* **DESCRIPTION OF THE TASK**
Look through the entries below and return all lines including the word "left".

* **EXERCISE MATERIALS**
-------
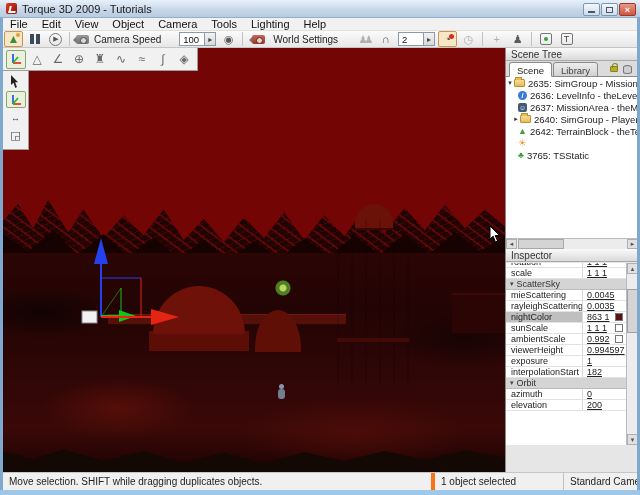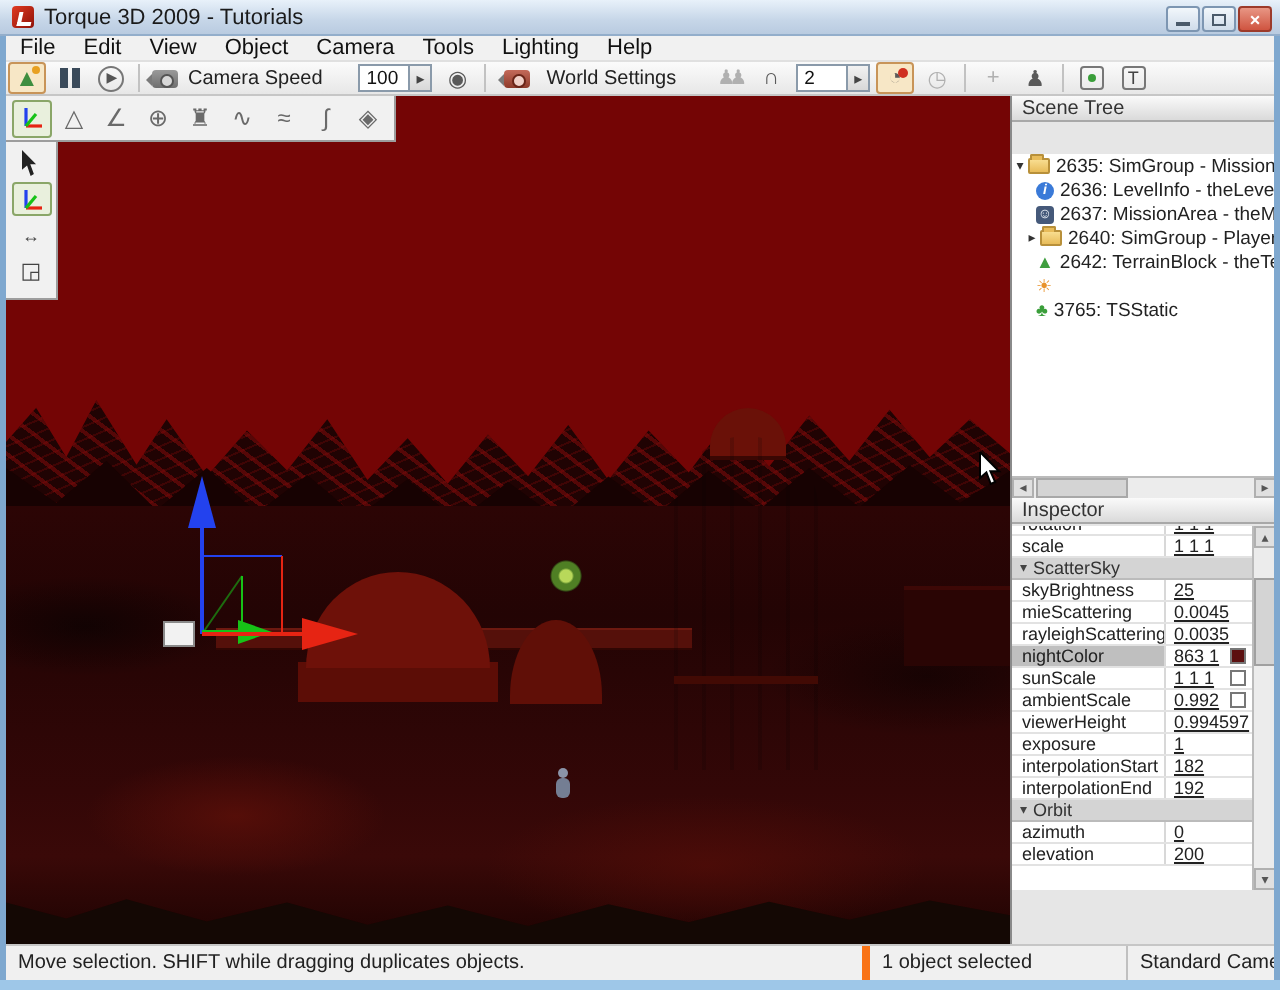--- a/index.html
+++ b/index.html
@@ -372,20 +372,26 @@
         <span>↔</span>
       </span>
     </div>
     <div class="strip-btn">
         <span>◲</span>
       </div>
   </div>
 
   <div id="rightpanel">
     <div class="phdr">Scene Tree</div>
+    <div id="tabbar">
+      <div class="tab" id="tab-scene">Scene</div>
+      <div class="tab" id="tab-library">Library</div>
+      <span class="lockico" style="left:104px;"></span>
+      <span class="cylico" style="left:117px;"></span>
+    </div>
 
     <div id="tree">
       <div class="trow">
         <span class="exp">▾</span>
         <span class="ic folder"></span>
         <span class="tlabel">2635: SimGroup - MissionGroup</span>
       </div>
       <div class="trow">
         <span class="indent"></span>
         <span class="ic infoico">i</span>
@@ -434,24 +440,20 @@
           <span class="iname">rotation</span>
           <span class="ival">1 1 1</span>
         </div>
         <div class="irow">
           <span class="iname">scale</span>
           <span class="ival">1 1 1</span>
         </div>
         <div class="igroup">
           <span class="ga">▾</span>
           <span>ScatterSky</span>
-        </div>
-        <div class="irow">
-          <span class="iname">skyBrightness</span>
-          <span class="ival">25</span>
         </div>
         <div class="irow">
           <span class="iname">mieScattering</span>
           <span class="ival">0.0045</span>
         </div>
         <div class="irow">
           <span class="iname">rayleighScattering</span>
           <span class="ival">0.0035</span>
         </div>
         <div class="irow hl">
@@ -480,24 +482,20 @@
           <span class="ival">0.994597</span>
         </div>
         <div class="irow">
           <span class="iname">exposure</span>
           <span class="ival">1</span>
         </div>
         <div class="irow">
           <span class="iname">interpolationStart</span>
           <span class="ival">182</span>
         </div>
-        <div class="irow">
-          <span class="iname">interpolationEnd</span>
-          <span class="ival">192</span>
-        </div>
         <div class="igroup">
           <span class="ga">▾</span>
           <span>Orbit</span>
         </div>
         <div class="irow">
           <span class="iname">azimuth</span>
           <span class="ival">0</span>
         </div>
         <div class="irow">
           <span class="iname">elevation</span>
-------
* **RESPONSE BOX**
+      <span class="lockico" style="left:104px;"></span>
+      <span class="cylico" style="left:117px;"></span>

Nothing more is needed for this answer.